A hasty but essential ceasefire in Gaza – Firstpost



Just five days before Donald Trump’s inauguration and after a little more than 15 months of war, a ceasefire in Gaza has been agreed to. Trump has been a major factor in facilitating this.

The deal, struck on January 15 in Doha, Qatar, is essentially the same proposal that Joe Biden extracted from Israel in May. It took eight months of mediation and the joint efforts of both old and new US administrations, alongside those of Egypt and Qatar, to get Israel and Hamas to commit.

The Qatari Prime Minister Sheikh Mohammed bin Abdul Rahman Al Thani said the agreement would come into effect on Sunday so long as it was approved by the Israeli cabinet.

Biden stated, “This plan was developed and negotiated by my team and will be largely implemented by the incoming administration.” While Trump said the “epic” agreement could have only happened as a result of his “historic” election victory.

The Deal

The deal, which began on January 19, will last for 42 days and entails the exchange of hostages detained by Hamas and Palestinians detained in Israeli prisons. Hamas and its allies still hold 94 people taken from Israel, though about 34 are presumed to be dead. As part of the first phase of the deal, 33 hostages are expected to be released, including female soldiers, children, the elderly, and the sick, in exchange for an undisclosed number of Palestinian prisoners.

On the seventh day, Wednesday, Hamas is set to release four more. Following that, “Hamas will release three Israeli detainees every seven days, starting with women (civilians and soldiers),” the document states. “During the sixth week, Hamas will release all remaining detainees included in this stage, and in return, Israel will release the agreed-upon number of Palestinian prisoners from Israeli prisons, based on lists provided by Hamas,” the document continues.

The second phase of the agreement is expected to see a “permanent cessation of military and hostile operations” and the release of “all remaining Israeli male detainees who are alive (civilians and soldiers) in exchange for a number of prisoners in Israeli prisons and detainees in Israeli detention centres, and the complete withdrawal of Israeli forces from the Gaza Strip.”
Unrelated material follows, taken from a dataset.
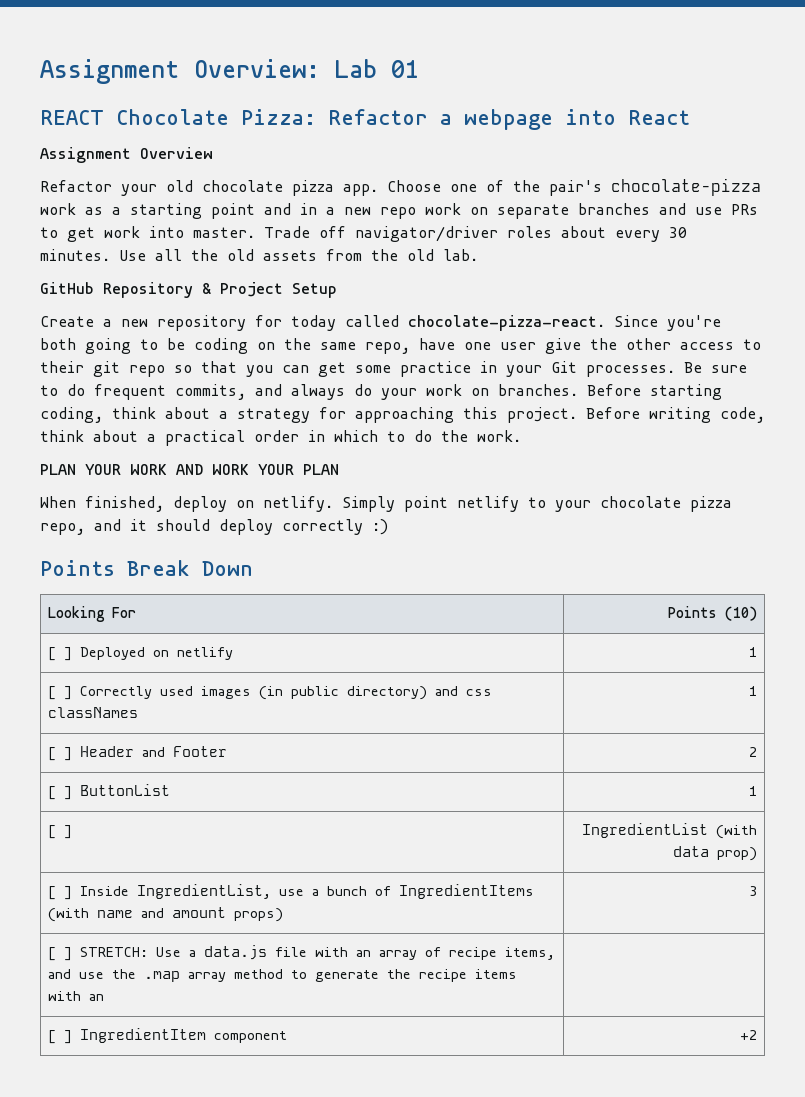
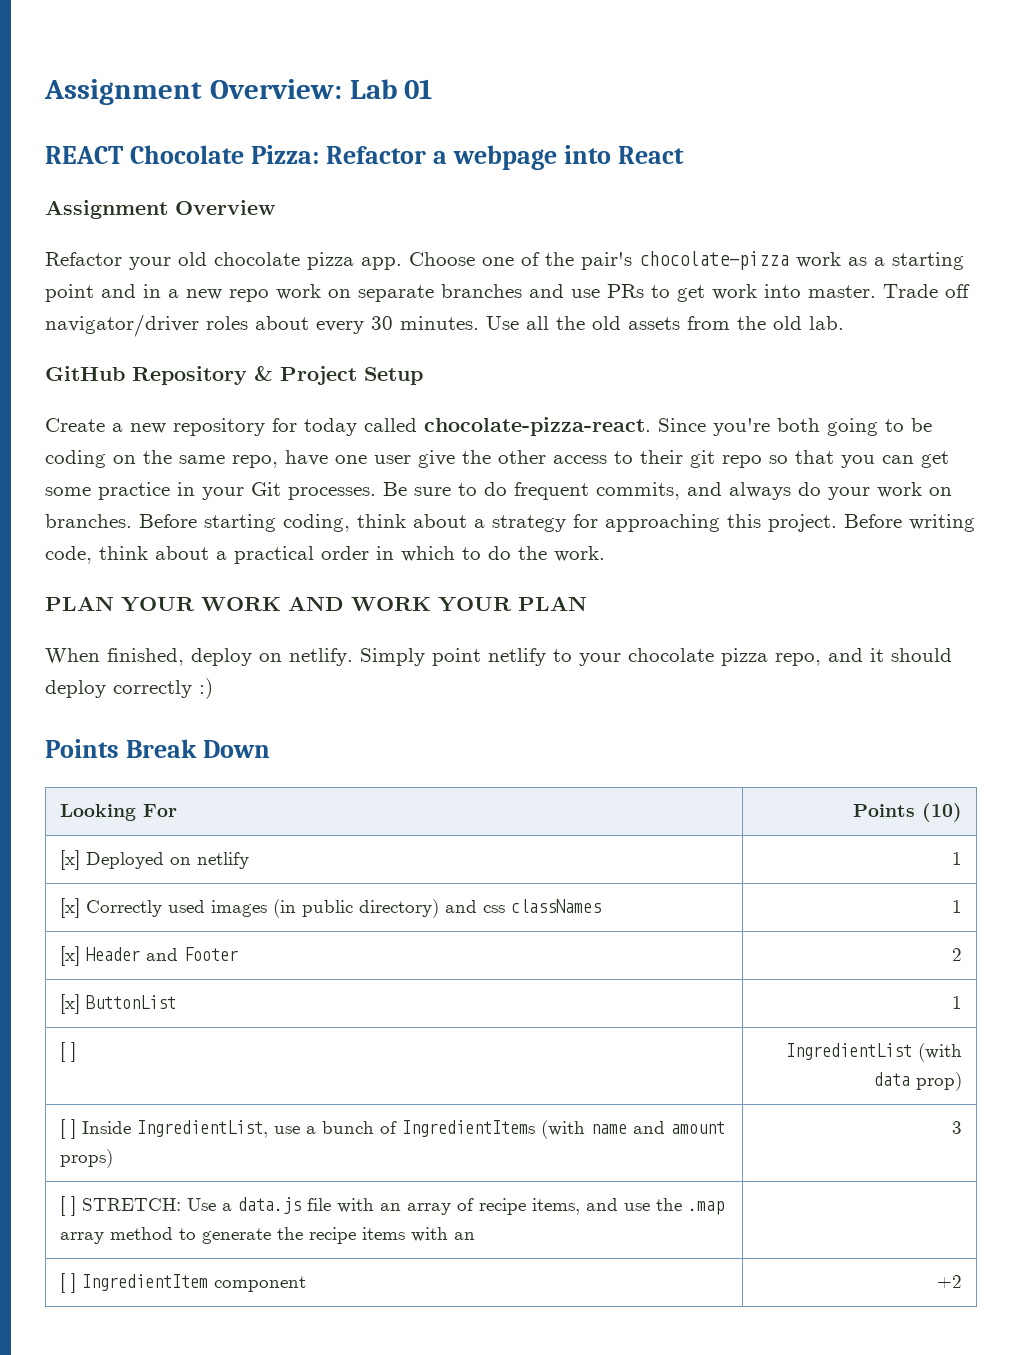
[48,647,73,661] [ ] -> [59,850,80,870] [x]
[48,686,73,700] [ ] -> [59,898,80,918] [x]
[48,747,73,761] [ ] -> [59,946,80,966] [x]
[48,786,73,800] [ ] -> [59,994,80,1014] [x]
The third phase of the agreement is expected to see the “exchange of all bodies/remains of the dead,” the document says. This phase will also see the start of a three- to five-year reconstruction plan for Gaza, according to the document.

The deal will also see the withdrawal of Israeli forces to the east, away from densely populated areas of Gaza; displaced Palestinians will be allowed to begin returning to their homes. It will also facilitate the travel of people wounded by Israeli attacks and sick people in order to receive treatment, as well as the positioning of Israeli forces across the Gaza border.
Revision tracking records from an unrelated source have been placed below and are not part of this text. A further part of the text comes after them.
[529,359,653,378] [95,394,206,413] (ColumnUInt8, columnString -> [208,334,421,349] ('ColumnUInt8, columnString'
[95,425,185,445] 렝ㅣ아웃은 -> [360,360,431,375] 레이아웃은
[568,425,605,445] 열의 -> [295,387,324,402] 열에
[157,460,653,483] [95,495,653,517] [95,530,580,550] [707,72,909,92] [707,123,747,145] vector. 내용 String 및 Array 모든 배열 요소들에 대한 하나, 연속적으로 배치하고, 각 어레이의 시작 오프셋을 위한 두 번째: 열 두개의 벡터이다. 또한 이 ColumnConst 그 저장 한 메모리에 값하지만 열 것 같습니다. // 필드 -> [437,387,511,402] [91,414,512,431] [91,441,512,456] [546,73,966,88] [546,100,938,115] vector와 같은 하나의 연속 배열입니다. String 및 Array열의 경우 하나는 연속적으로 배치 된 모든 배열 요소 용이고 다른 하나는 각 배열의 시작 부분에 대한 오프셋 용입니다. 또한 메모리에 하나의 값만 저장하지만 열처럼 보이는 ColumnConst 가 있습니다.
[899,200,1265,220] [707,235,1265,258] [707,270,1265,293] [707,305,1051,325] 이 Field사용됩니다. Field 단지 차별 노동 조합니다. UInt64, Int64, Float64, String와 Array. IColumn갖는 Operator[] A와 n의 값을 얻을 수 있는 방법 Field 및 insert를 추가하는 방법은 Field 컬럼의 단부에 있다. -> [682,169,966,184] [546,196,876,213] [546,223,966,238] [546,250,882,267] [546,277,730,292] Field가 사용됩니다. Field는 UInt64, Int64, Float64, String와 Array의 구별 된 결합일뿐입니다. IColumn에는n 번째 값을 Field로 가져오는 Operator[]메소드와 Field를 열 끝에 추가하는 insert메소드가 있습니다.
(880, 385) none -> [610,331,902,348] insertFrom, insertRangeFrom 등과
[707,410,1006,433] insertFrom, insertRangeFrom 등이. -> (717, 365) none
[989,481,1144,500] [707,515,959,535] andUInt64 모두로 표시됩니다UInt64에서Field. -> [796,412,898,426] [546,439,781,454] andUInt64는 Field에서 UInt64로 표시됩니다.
According to the terms, the Rafah border crossing connecting Gaza with Egypt is expected to be reopened. The deal also requires Israel to allow 600 truckloads of humanitarian aid each day into the shattered territory, half of which would be allocated to Northern Gaza.

The US, Qatar, and Egypt, who also helped broker the deal, and the United Nations are the guarantors of the agreement and would work together to ensure Israel and Hamas fulfilled their obligations. Hopefully this should be the last page of the war.

Reactions

Israeli Prime Minister Benjamin Netanyahu thanked Donald Trump and Joe Biden for “advancing” the ceasefire agreement but did not explicitly say whether he has accepted it, saying he would issue a formal response only “after the final details of the agreement, which are currently being worked on, are completed.”

Israel’s former defence minister, Yoav Gallant, on January 15, welcomed the ceasefire and hostage release deal, saying that “national and security considerations prevailed over political interest” in a post on X.

European leaders have expressed hope that the first phase of the deal reached between Hamas and Israel on Wednesday could lead to prolonged peace. German Chancellor Olaf Scholz said the deal “must now be implemented to the letter,” adding: “This ceasefire opens the door to a permanent end to the war and to the improvement of the poor humanitarian situation in Gaza.”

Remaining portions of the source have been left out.